Your task is to give the records again exactly. Leave each picture out.

═════ Extracted information

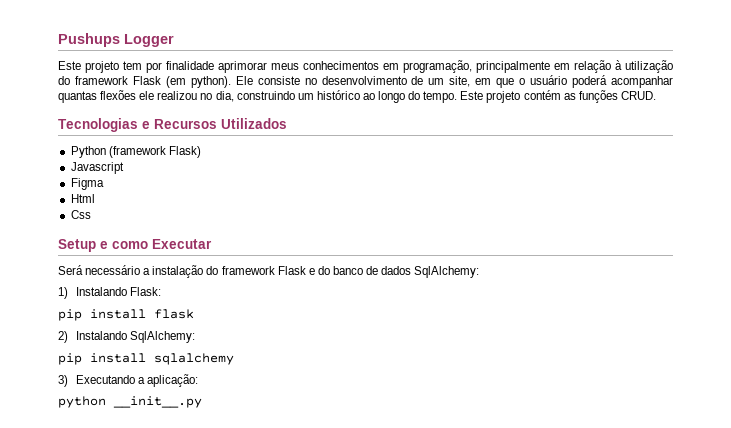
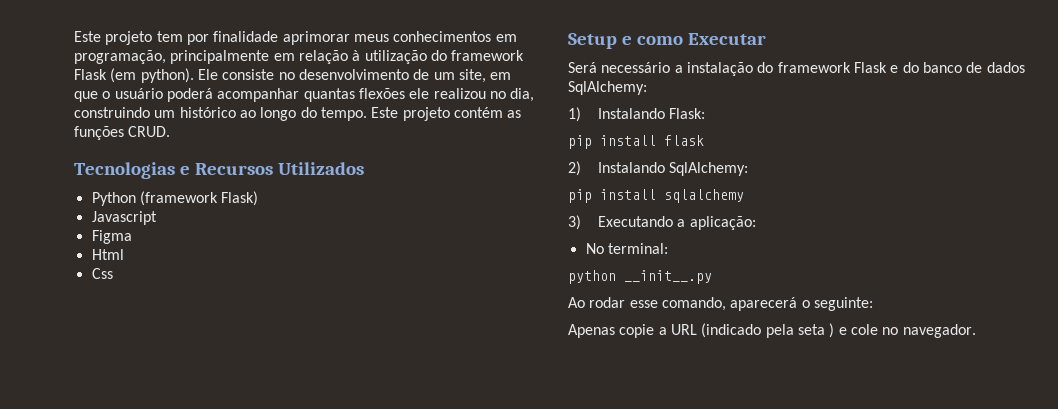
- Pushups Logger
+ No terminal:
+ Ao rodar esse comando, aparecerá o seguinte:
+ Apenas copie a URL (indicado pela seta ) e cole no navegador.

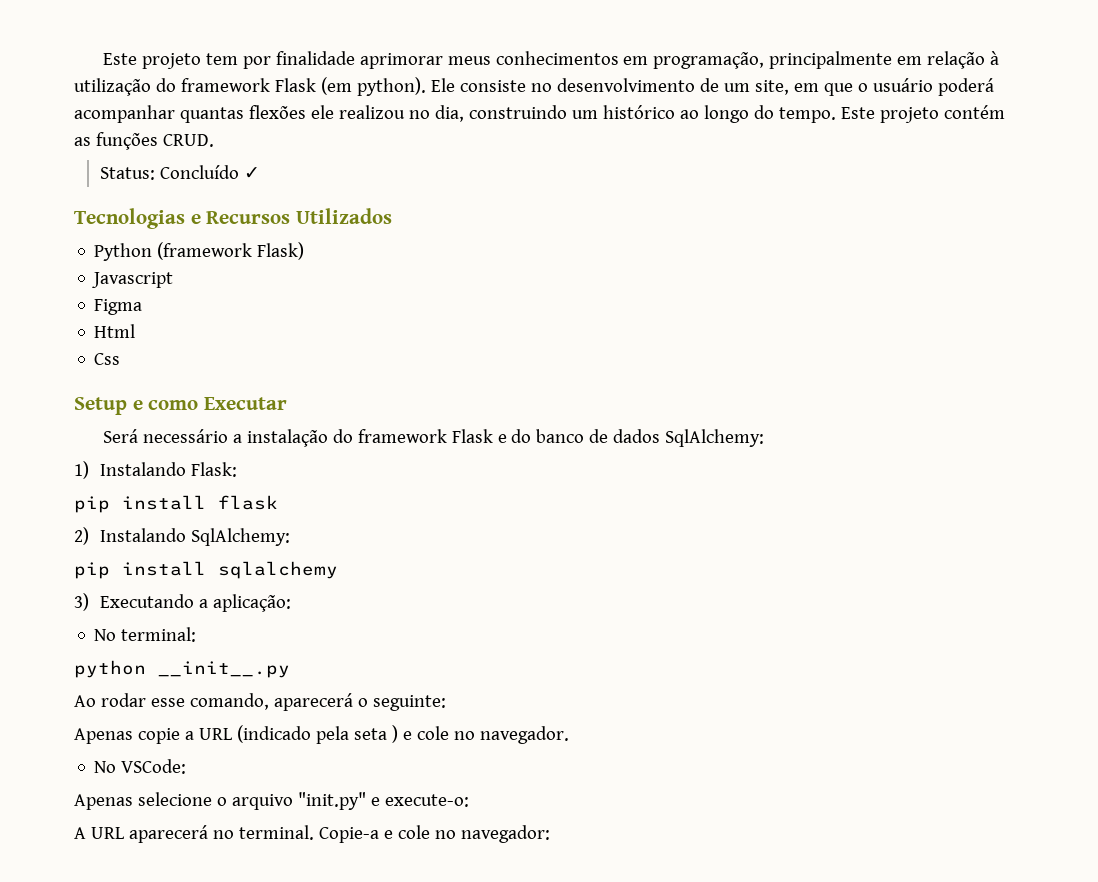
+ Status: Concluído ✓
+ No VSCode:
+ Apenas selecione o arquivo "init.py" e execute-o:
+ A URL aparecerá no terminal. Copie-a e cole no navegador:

══════════

▶ **Expected output**:
- Pushups Logger
+ No terminal:
+ Ao rodar esse comando, aparecerá o seguinte:
+ Apenas copie a URL (indicado pela seta ) e cole no navegador.

+ Status: Concluído ✓
+ No VSCode:
+ Apenas selecione o arquivo "init.py" e execute-o:
+ A URL aparecerá no terminal. Copie-a e cole no navegador:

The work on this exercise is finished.